ASSIGNED TASK - The answer should consist of each line from the data below that includes "재귀함수로".

EXTRACTED MATERIAL section start

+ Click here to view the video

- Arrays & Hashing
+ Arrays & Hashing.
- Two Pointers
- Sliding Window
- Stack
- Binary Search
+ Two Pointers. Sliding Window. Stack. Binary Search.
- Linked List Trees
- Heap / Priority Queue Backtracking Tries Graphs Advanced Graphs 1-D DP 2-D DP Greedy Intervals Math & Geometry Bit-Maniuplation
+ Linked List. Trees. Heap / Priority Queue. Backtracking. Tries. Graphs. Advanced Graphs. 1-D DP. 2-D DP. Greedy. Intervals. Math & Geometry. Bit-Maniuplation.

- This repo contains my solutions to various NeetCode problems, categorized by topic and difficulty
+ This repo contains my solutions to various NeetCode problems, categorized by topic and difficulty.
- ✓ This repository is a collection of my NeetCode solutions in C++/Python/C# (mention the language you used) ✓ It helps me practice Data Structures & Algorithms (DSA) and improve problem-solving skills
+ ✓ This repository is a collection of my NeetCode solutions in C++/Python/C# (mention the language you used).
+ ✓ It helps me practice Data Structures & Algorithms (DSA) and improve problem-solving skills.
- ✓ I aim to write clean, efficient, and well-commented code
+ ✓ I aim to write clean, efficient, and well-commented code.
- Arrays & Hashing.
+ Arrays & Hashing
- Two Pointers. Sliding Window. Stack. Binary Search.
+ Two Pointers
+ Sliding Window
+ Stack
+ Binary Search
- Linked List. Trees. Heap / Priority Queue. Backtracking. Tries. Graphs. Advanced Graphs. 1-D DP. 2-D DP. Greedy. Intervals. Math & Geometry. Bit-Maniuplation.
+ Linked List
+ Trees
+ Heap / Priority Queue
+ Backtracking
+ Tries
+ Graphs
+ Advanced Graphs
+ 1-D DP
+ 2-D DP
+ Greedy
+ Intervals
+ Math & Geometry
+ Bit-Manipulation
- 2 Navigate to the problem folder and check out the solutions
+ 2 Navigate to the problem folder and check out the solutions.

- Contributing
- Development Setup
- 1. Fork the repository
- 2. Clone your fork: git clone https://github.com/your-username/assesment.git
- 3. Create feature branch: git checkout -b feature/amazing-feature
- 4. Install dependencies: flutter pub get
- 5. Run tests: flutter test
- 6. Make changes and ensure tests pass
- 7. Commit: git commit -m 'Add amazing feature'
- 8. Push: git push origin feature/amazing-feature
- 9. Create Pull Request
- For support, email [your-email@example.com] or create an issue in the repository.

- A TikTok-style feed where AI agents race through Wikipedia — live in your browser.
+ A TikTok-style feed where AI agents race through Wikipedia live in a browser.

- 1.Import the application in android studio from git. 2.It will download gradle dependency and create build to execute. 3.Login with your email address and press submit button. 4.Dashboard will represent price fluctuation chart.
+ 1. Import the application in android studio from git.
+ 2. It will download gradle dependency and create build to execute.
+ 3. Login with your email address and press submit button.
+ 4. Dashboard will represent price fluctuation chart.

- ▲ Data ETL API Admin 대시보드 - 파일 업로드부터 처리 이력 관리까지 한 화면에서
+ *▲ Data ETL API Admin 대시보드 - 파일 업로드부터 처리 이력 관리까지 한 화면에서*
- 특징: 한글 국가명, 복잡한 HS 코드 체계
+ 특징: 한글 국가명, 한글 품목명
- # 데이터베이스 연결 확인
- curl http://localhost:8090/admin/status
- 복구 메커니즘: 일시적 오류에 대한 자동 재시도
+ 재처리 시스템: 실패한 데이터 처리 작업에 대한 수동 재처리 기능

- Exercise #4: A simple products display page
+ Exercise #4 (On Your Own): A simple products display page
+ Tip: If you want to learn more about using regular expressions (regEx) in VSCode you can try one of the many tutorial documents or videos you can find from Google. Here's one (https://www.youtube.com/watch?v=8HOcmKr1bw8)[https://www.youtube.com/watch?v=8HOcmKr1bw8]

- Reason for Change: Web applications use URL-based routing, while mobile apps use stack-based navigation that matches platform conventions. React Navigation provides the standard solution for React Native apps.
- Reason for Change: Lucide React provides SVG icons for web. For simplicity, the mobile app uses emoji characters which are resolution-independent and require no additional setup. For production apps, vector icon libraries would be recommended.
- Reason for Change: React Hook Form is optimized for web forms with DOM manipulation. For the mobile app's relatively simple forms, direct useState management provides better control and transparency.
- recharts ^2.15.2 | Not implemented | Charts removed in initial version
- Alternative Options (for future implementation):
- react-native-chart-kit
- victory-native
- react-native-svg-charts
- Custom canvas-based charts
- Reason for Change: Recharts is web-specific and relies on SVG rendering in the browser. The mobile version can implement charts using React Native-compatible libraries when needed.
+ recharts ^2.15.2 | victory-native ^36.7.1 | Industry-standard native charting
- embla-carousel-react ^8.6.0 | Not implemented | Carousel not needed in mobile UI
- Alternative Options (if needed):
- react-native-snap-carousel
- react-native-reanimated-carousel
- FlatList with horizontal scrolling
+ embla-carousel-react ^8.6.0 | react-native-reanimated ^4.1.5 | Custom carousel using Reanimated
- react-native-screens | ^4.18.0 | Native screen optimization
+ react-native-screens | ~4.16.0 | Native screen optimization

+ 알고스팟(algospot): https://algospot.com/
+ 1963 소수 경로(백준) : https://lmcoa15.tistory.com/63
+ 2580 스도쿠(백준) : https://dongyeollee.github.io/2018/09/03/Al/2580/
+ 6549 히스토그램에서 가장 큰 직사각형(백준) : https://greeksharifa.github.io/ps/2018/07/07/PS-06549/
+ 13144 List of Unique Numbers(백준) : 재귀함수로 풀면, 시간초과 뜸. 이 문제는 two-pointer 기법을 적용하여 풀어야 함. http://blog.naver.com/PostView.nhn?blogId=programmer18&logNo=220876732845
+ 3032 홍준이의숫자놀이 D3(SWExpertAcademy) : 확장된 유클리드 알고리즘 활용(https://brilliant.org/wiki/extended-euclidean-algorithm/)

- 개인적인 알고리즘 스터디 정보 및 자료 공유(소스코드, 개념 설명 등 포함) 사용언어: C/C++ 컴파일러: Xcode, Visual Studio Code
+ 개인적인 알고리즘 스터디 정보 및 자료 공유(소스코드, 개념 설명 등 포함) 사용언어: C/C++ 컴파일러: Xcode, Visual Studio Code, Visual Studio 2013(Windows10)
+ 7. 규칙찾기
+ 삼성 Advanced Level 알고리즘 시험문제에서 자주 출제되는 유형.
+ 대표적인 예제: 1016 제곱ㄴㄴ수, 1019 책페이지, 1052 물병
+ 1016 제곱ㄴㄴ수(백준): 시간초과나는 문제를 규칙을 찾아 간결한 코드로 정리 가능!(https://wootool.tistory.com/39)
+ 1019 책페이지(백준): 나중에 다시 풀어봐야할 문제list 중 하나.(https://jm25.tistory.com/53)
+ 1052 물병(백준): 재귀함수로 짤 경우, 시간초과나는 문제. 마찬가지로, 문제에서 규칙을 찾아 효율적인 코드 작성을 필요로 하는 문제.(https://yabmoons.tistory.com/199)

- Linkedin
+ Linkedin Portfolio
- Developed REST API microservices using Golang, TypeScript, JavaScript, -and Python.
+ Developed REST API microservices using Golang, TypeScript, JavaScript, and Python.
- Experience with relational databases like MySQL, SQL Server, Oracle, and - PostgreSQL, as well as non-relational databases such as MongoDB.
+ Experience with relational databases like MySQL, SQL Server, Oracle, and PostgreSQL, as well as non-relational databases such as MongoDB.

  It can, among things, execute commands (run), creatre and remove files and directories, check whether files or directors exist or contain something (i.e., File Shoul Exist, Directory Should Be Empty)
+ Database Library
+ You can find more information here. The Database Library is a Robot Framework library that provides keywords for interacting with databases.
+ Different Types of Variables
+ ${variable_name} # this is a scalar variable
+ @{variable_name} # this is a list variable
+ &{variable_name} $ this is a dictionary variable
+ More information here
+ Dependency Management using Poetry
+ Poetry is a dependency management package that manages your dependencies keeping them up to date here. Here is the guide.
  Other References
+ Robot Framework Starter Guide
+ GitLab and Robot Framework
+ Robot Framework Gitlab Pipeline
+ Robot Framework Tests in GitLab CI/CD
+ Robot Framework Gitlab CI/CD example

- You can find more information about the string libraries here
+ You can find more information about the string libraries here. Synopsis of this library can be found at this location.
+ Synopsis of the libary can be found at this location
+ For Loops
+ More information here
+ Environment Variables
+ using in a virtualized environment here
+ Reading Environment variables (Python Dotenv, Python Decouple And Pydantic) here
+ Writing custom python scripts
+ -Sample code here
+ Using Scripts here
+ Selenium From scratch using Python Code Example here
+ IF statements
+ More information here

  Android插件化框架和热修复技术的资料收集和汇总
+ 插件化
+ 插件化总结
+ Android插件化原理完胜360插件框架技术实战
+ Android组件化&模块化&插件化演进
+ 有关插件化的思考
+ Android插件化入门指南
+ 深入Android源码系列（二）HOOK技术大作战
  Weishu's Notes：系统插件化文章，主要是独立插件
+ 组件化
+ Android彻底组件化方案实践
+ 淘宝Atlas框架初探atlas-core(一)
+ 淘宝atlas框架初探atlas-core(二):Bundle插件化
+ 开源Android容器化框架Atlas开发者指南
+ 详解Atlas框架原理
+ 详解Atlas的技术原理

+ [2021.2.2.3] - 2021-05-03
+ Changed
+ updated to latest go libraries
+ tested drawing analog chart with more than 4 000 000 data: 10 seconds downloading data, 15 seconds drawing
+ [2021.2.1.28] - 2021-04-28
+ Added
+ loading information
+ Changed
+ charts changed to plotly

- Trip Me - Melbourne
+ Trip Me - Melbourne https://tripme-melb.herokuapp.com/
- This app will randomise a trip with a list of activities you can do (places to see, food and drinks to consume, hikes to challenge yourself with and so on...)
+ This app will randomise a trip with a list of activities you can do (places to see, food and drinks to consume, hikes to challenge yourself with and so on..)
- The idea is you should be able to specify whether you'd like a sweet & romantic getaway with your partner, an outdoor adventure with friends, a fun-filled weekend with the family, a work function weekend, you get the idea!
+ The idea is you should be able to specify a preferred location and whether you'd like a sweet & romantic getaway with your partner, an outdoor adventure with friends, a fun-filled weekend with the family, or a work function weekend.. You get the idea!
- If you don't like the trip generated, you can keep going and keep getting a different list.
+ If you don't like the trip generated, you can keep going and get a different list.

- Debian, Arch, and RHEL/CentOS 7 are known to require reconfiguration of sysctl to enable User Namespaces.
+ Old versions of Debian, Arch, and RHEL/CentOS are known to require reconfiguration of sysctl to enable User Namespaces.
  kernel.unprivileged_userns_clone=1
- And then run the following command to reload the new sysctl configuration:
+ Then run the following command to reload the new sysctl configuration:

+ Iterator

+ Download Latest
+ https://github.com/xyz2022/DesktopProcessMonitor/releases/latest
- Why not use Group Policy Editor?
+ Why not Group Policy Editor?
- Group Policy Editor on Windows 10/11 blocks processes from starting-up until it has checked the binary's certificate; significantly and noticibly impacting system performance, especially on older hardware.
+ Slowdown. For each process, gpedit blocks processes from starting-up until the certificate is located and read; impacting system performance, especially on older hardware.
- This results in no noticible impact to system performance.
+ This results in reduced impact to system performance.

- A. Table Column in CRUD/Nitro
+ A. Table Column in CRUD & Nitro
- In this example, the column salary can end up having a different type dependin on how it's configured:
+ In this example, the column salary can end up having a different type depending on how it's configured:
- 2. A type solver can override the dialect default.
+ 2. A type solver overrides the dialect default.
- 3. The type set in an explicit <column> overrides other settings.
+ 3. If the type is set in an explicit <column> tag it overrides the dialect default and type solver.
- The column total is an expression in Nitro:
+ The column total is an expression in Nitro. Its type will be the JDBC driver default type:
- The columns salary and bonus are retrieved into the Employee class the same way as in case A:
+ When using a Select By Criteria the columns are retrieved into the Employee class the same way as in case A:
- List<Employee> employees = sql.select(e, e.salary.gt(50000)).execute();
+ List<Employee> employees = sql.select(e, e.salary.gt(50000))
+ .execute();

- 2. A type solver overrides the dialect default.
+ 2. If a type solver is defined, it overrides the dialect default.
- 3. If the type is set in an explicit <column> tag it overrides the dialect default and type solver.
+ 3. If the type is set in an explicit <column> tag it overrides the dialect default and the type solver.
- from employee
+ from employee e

EXTRACTED MATERIAL section end

COMPLETED TASK -
+ 13144 List of Unique Numbers(백준) : 재귀함수로 풀면, 시간초과 뜸. 이 문제는 two-pointer 기법을 적용하여 풀어야 함. http://blog.naver.com/PostView.nhn?blogId=programmer18&logNo=220876732845
+ 1052 물병(백준): 재귀함수로 짤 경우, 시간초과나는 문제. 마찬가지로, 문제에서 규칙을 찾아 효율적인 코드 작성을 필요로 하는 문제.(https://yabmoons.tistory.com/199)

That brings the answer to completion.